▶ **Work instructions**
Reproduce only this range: the line holding "total: 2703.14 -> 2905.93" through the last line of the data below, both included, exactly, with no pictures.
--- Data to process Enclosed Below ---
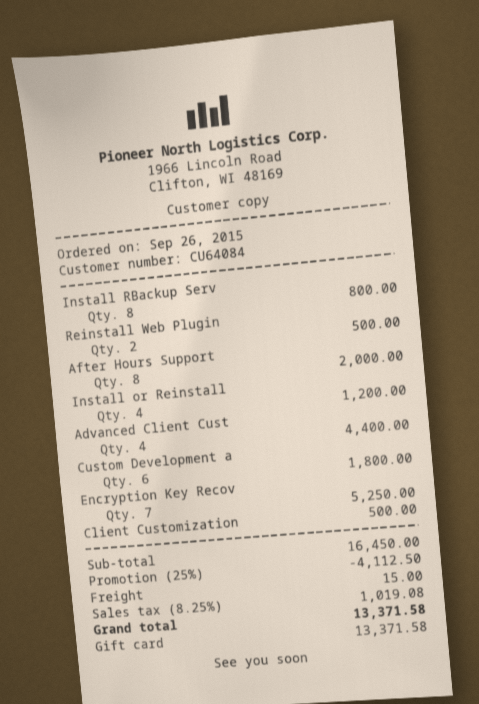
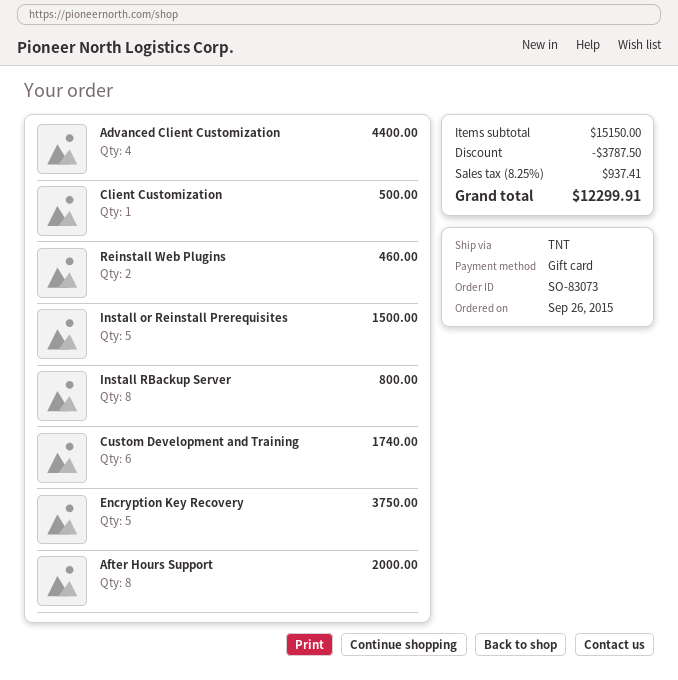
Reinstall Web Plugin: 2 for 500.00 -> 2 for 460.00
Install or Reinstall: 4 for 1200.00 -> 5 for 1500.00
Custom Development a: 6 for 1800.00 -> 6 for 1740.00
Encryption Key Recov: 7 for 5250.00 -> 5 for 3750.00
subtotal: 16450.00 -> 15150.00
discount: 4112.50 -> 3787.50
shipping: 15.00 -> none
tax: 8.25% = 1019.08 -> 8.25% = 937.41
total: 13371.58 -> 12299.91

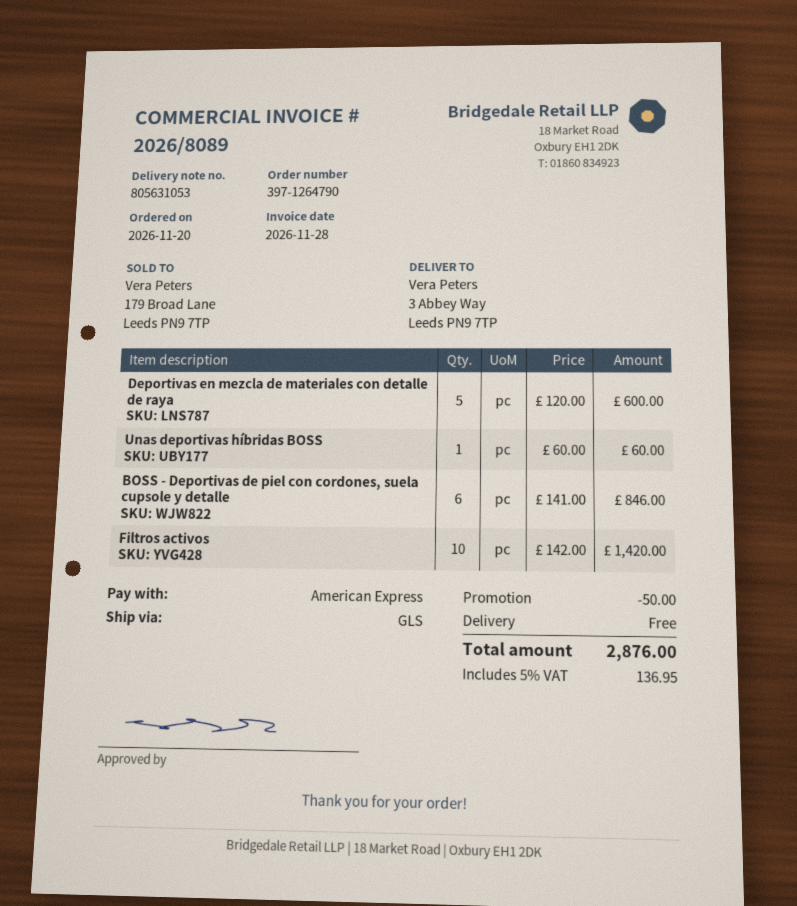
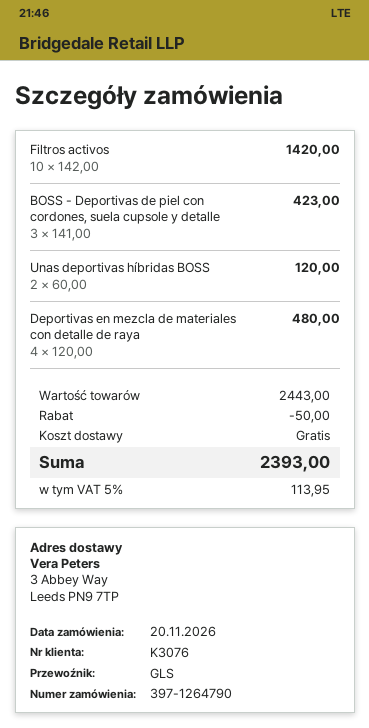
Deportivas en mezcla de materiales con detalle de raya: 5 x 120.00 = 600.00 -> 4 x 120.00 = 480.00
Unas deportivas híbridas BOSS: 1 x 60.00 = 60.00 -> 2 x 60.00 = 120.00
BOSS - Deportivas de piel con cordones, suela cupsole y detalle: 6 x 141.00 = 846.00 -> 3 x 141.00 = 423.00
tax: 5% = 136.95 -> 5% = 113.95
total: 2876.00 -> 2393.00

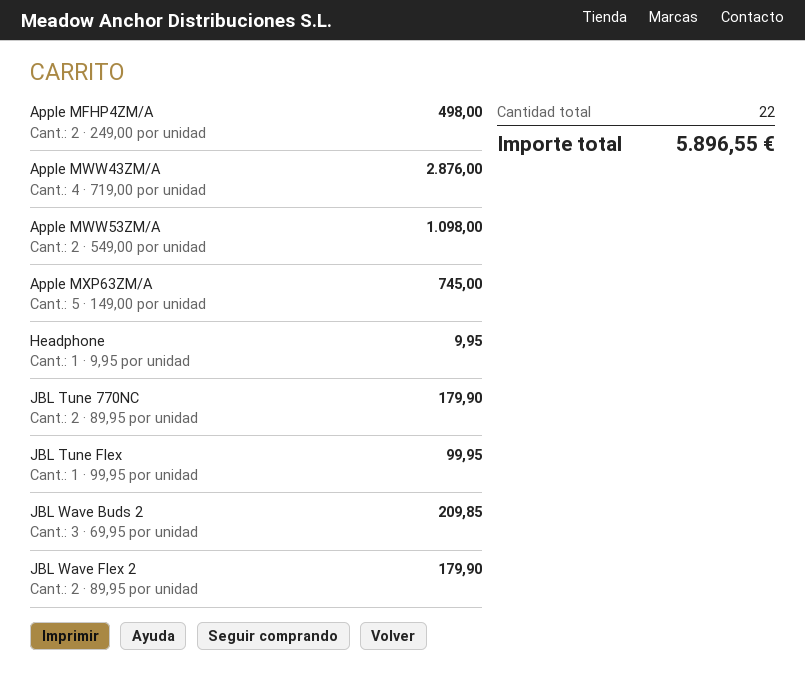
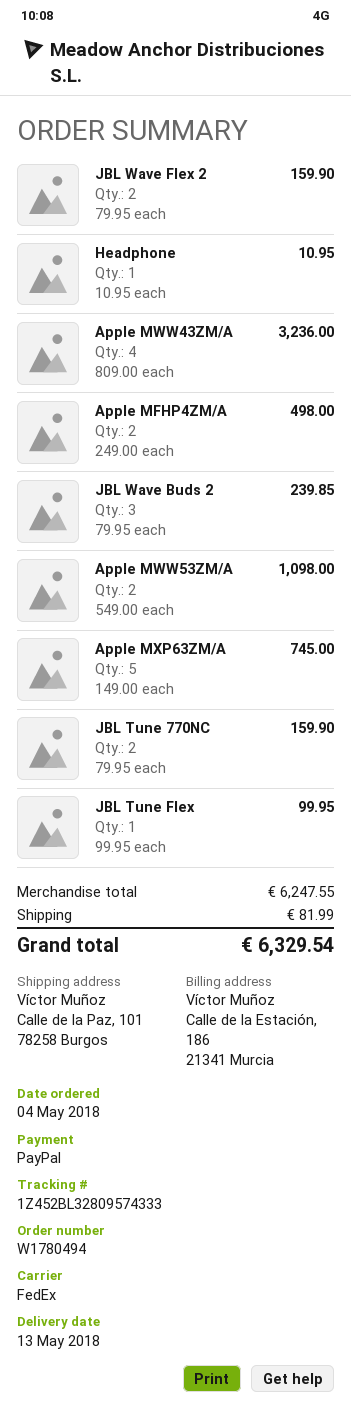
Apple MWW43ZM/A: 4 x 719.00 = 2876.00 -> 4 x 809.00 = 3236.00
Headphone: 1 x 9.95 = 9.95 -> 1 x 10.95 = 10.95
JBL Tune 770NC: 2 x 89.95 = 179.90 -> 2 x 79.95 = 159.90
JBL Wave Buds 2: 3 x 69.95 = 209.85 -> 3 x 79.95 = 239.85
JBL Wave Flex 2: 2 x 89.95 = 179.90 -> 2 x 79.95 = 159.90
shipping: none -> 81.99
total: 5896.55 -> 6329.54

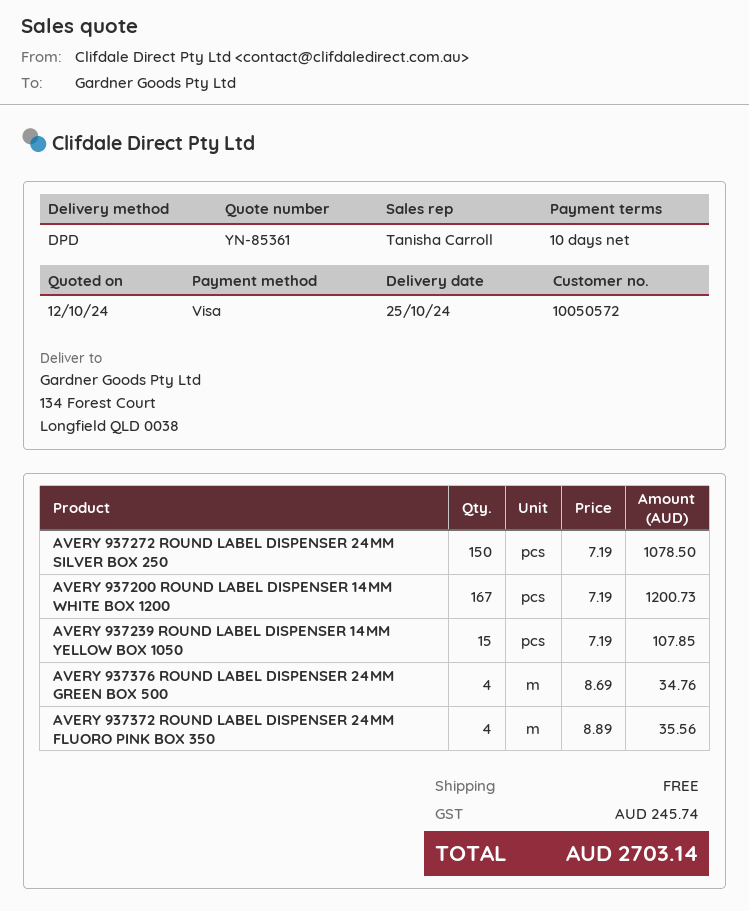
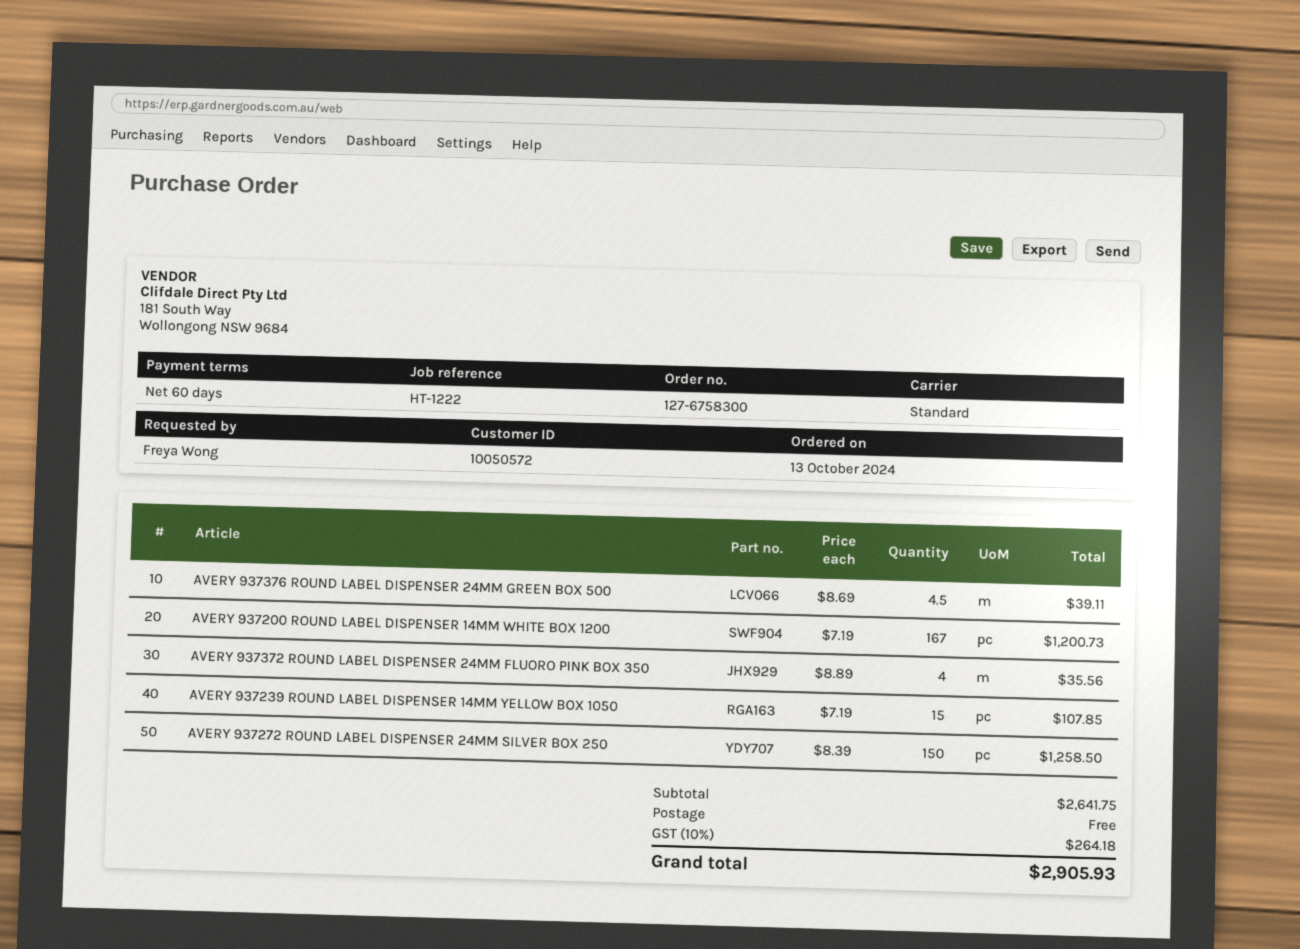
payment terms: 10 days -> 60 days
shipping method: DPD -> standard
AVERY 937272 ROUND LABEL DISPENSER 24MM SILVER BOX 250: 150 x 7.19 = 1078.50 -> 150 x 8.39 = 1258.50
AVERY 937376 ROUND LABEL DISPENSER 24MM GREEN BOX 500: 4 x 8.69 = 34.76 -> 4.5 x 8.69 = 39.11
tax: 245.74 -> 264.18
total: 2703.14 -> 2905.93

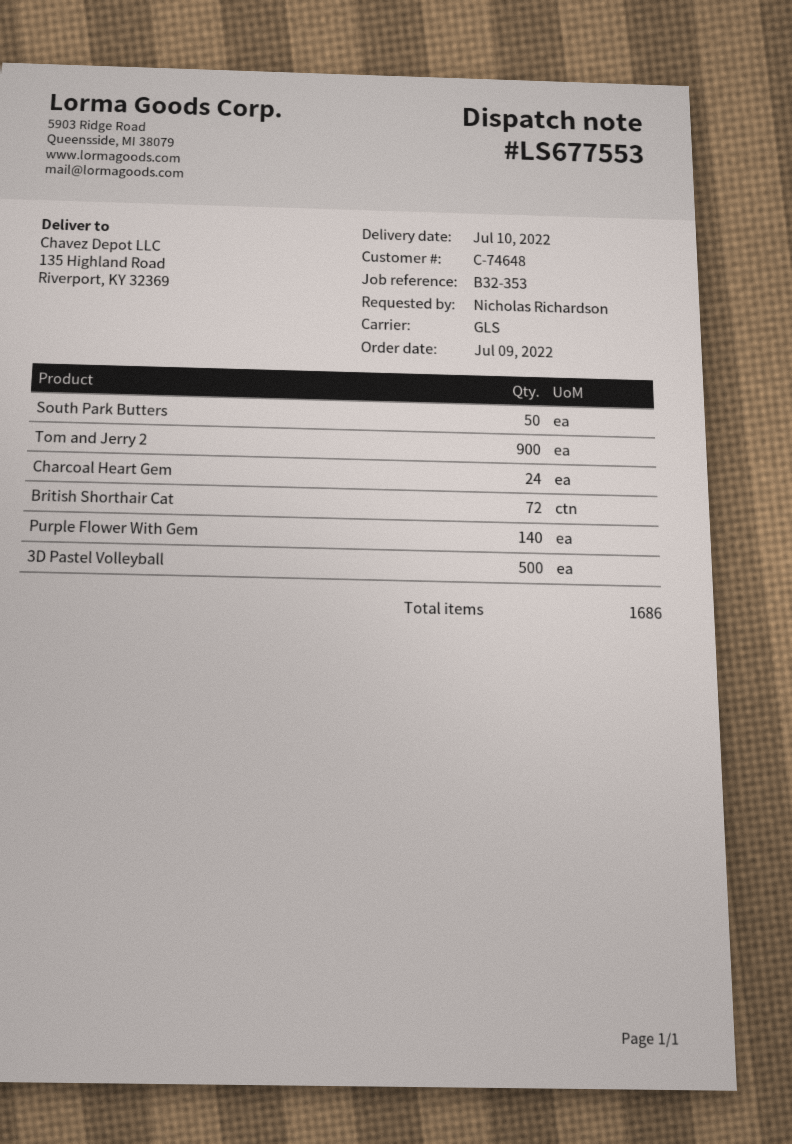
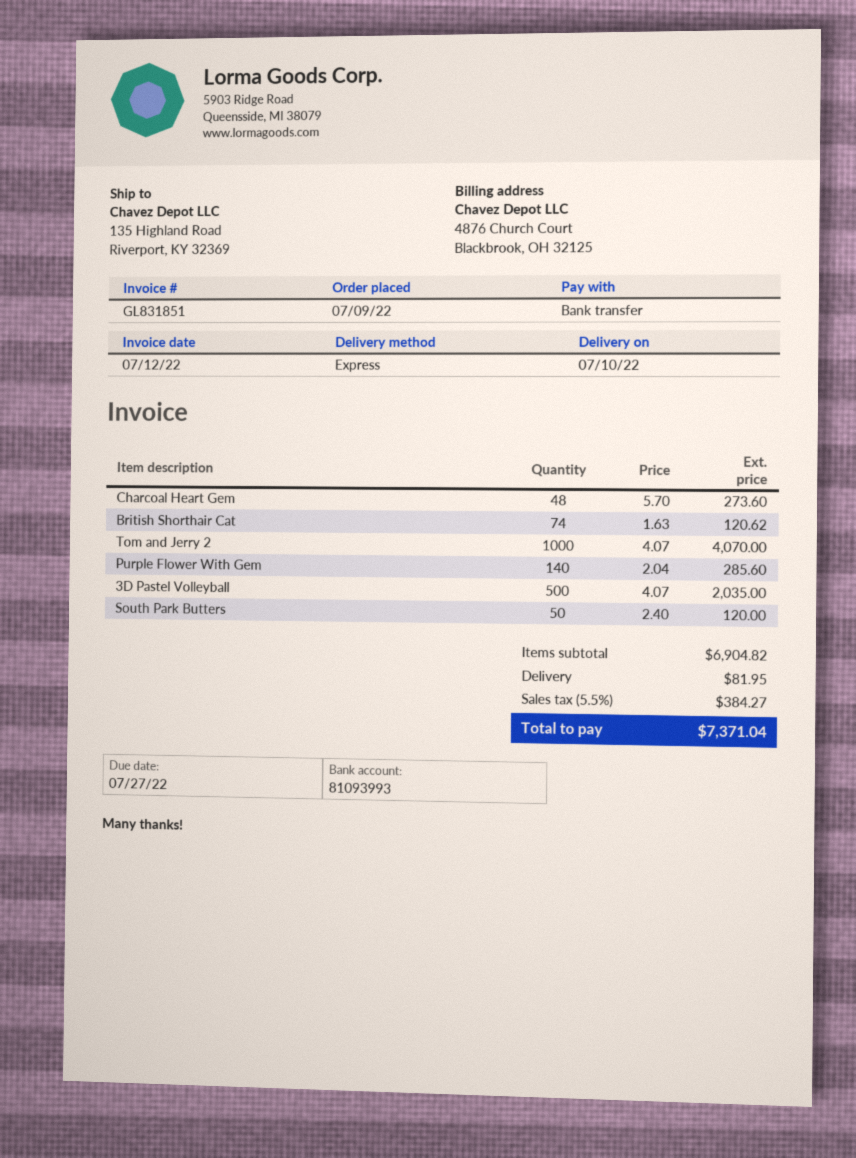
shipping method: GLS -> express
Tom and Jerry 2: 900 -> 1000
Charcoal Heart Gem: 24 -> 48
British Shorthair Cat: 72 -> 74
--- End of Enclosed Data to process ---
▶ **Solution to the problem**
total: 2703.14 -> 2905.93

shipping method: GLS -> express
Tom and Jerry 2: 900 -> 1000
Charcoal Heart Gem: 24 -> 48
British Shorthair Cat: 72 -> 74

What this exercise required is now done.